Wednesday, 19 February 2014

Unattached Agents

Poul Anderson, The Shield Of Time (New York, 1991).

Manson Everard is:

an Unattached agent of the Time Patrol, not assigned to any single period but able to travel to any time or place on Earth, answerable only to his peers and the superhuman Danellians of the far future;

"'...one of the more important agents operating within the past three millennia.'" (p. 263)

But the Patrol guards a million years of history. This implies that many Unattached agents of comparable importance operate in later millennia. Everard meets one, Komzino, from an unspecified far future period, seven feet tall, of a race that Everard does not recognize. While in Eighteenth Dynasty Egypt, "'...tracking down an expedition from her home millennium that'd gone back in search of cultural inspiration and evidently gotten lost...'" (p. 300), she was contacted by twelfth century Time Patrol bases who had found that uptime from them was a divergent timeline.

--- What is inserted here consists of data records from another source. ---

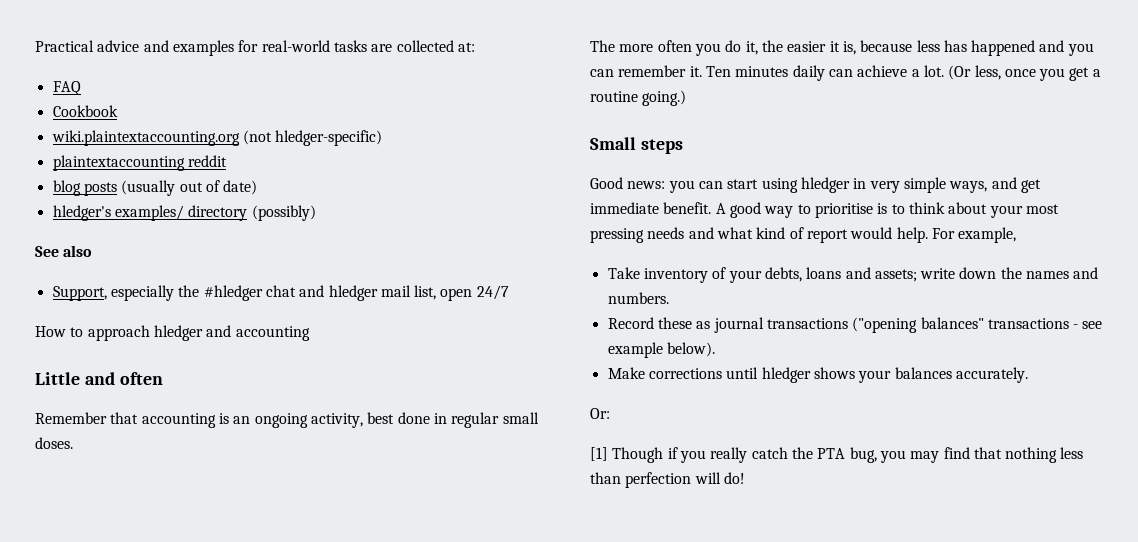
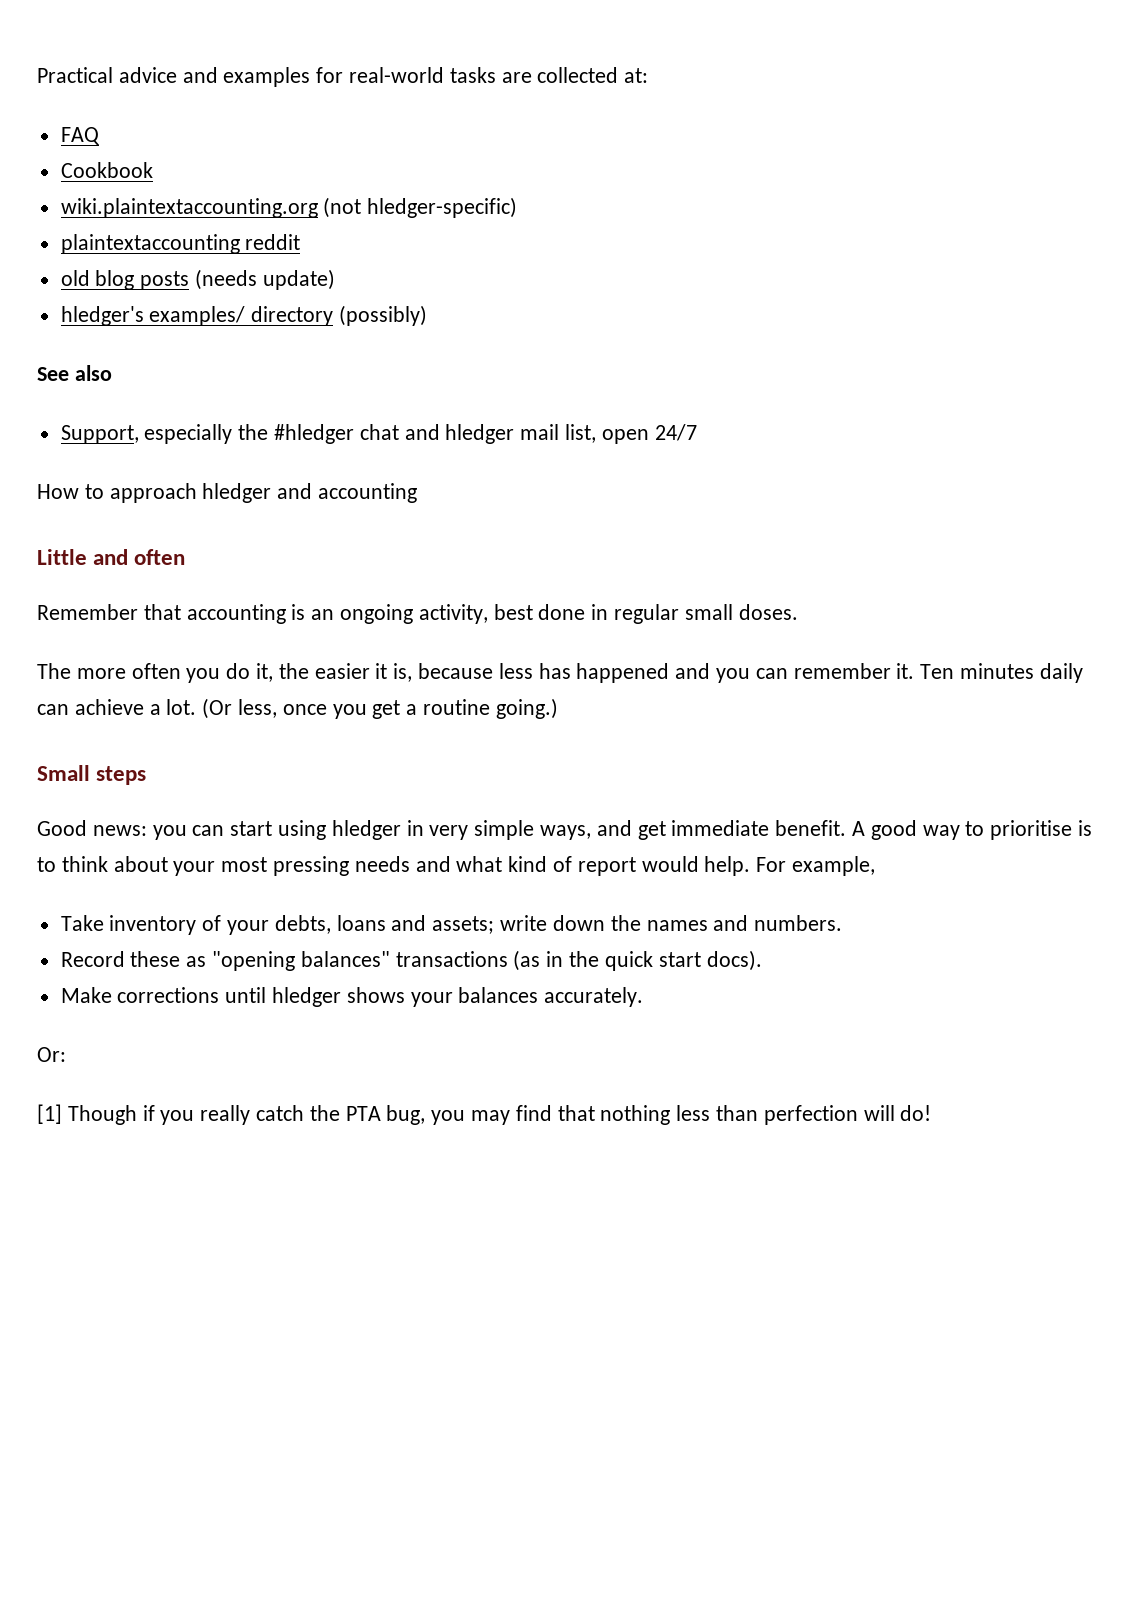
- blog posts (usually out of date)
+ old blog posts (needs update)
- Record these as journal transactions ("opening balances" transactions - see example below).
+ Record these as "opening balances" transactions (as in the quick start docs).

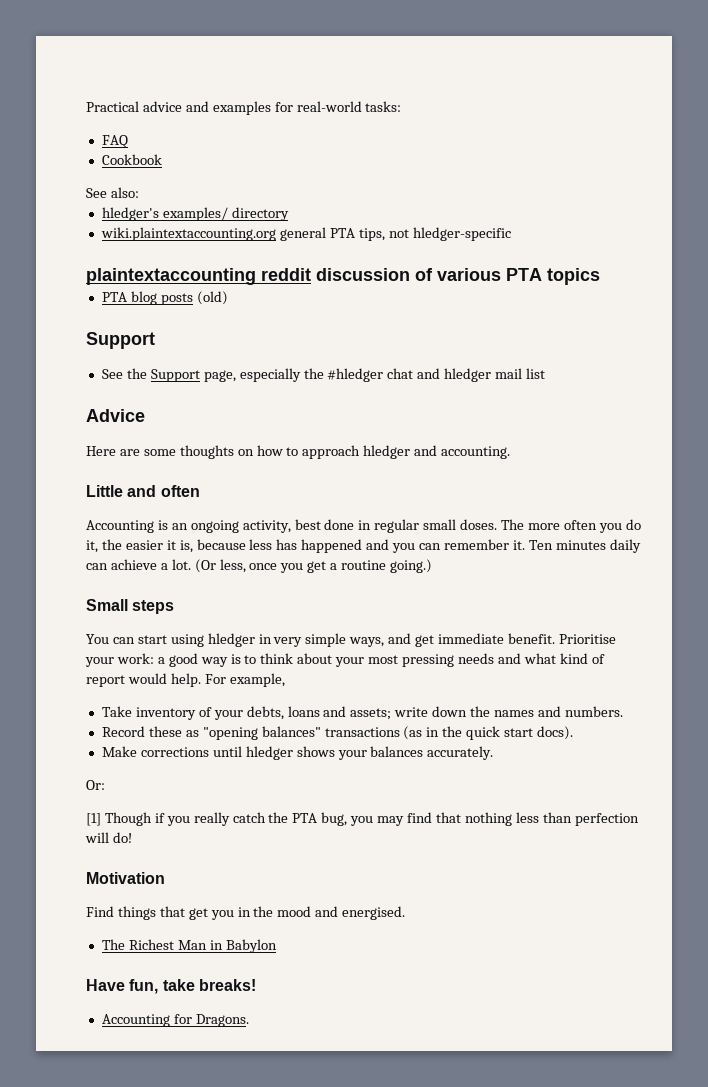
- Practical advice and examples for real-world tasks are collected at:
+ Practical advice and examples for real-world tasks:
  FAQ
  Cookbook
- wiki.plaintextaccounting.org (not hledger-specific)
- plaintextaccounting reddit
- old blog posts (needs update)
- hledger's examples/ directory (possibly)
- See also
- Support, especially the #hledger chat and hledger mail list, open 24/7
- How to approach hledger and accounting
+ See also:
+ hledger's examples/ directory
+ wiki.plaintextaccounting.org general PTA tips, not hledger-specific
+ plaintextaccounting reddit discussion of various PTA topics
+ PTA blog posts (old)
+ Support
+ See the Support page, especially the #hledger chat and hledger mail list
+ Advice
+ Here are some thoughts on how to approach hledger and accounting.
- Remember that accounting is an ongoing activity, best done in regular small doses.
- The more often you do it, the easier it is, because less has happened and you can remember it.
+ Accounting is an ongoing activity, best done in regular small doses. The more often you do it, the easier it is, because less has happened and you can remember it.
- Good news: you can start using hledger in very simple ways, and get immediate benefit.
+ You can start using hledger in very simple ways, and get immediate benefit.
- A good way to prioritise is to think about your most pressing needs and what kind of report would help.
+ Prioritise your work: a good way is to think about your most pressing needs and what kind of report would help.
+ Motivation
+ Find things that get you in the mood and energised.
+ The Richest Man in Babylon
+ Have fun, take breaks!
+ Accounting for Dragons.

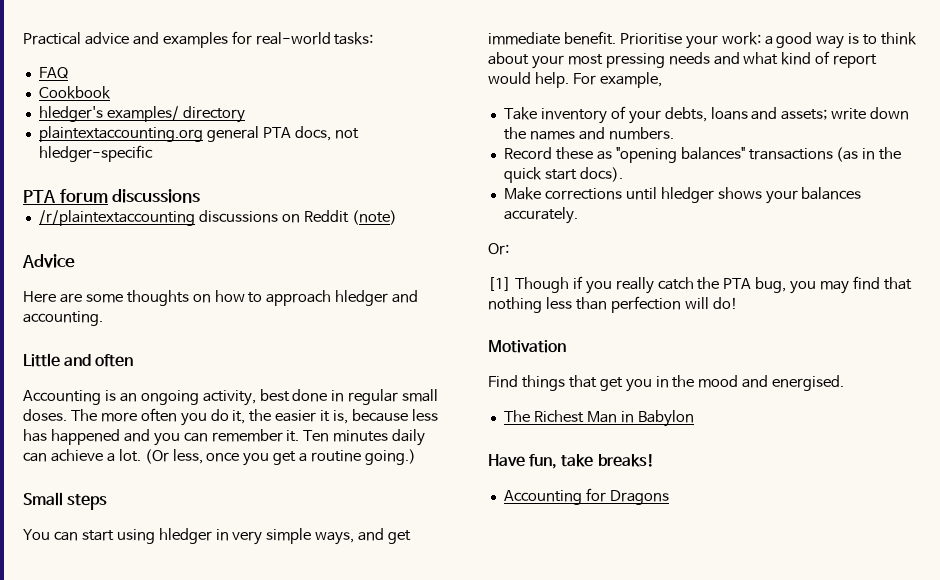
- See also:
- wiki.plaintextaccounting.org general PTA tips, not hledger-specific
+ plaintextaccounting.org general PTA docs, not hledger-specific
- plaintextaccounting reddit discussion of various PTA topics
- PTA blog posts (old)
- Support
- See the Support page, especially the #hledger chat and hledger mail list
+ PTA forum discussions
+ /r/plaintextaccounting discussions on Reddit (note)
- Accounting for Dragons.
+ Accounting for Dragons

Scanning data after taking charge of the emergency operation, she finds that Everard, who has already experienced a divergent timeline, is on vacation at the Pleistocene lodge in 18,244 BC so she travels there/then to confer. She has already spent possibly years of lifespan traveling to seek help but also to conceal the temporal catastrophe from most Patrol members who are in earlier periods. Just as the Patrol conceals time travel from people in the past, Unattached agents conceal a divergent timeline from most Patrol members so that hopefully that timeline will be annulled and the members will return to their own periods unaffected by the catastrophe.

When the lodge becomes the headquarters of the emergency operation, guests and staff crowd into the dining room where a Cro-Magnon artist had painted a mural of bison in 18,294 BC. Komozino says that discussion of a temporal change "'...requires a metalanguage and metalogic accessible to few intellects...'" (p. 304) Thus, even Temporal will not suffice.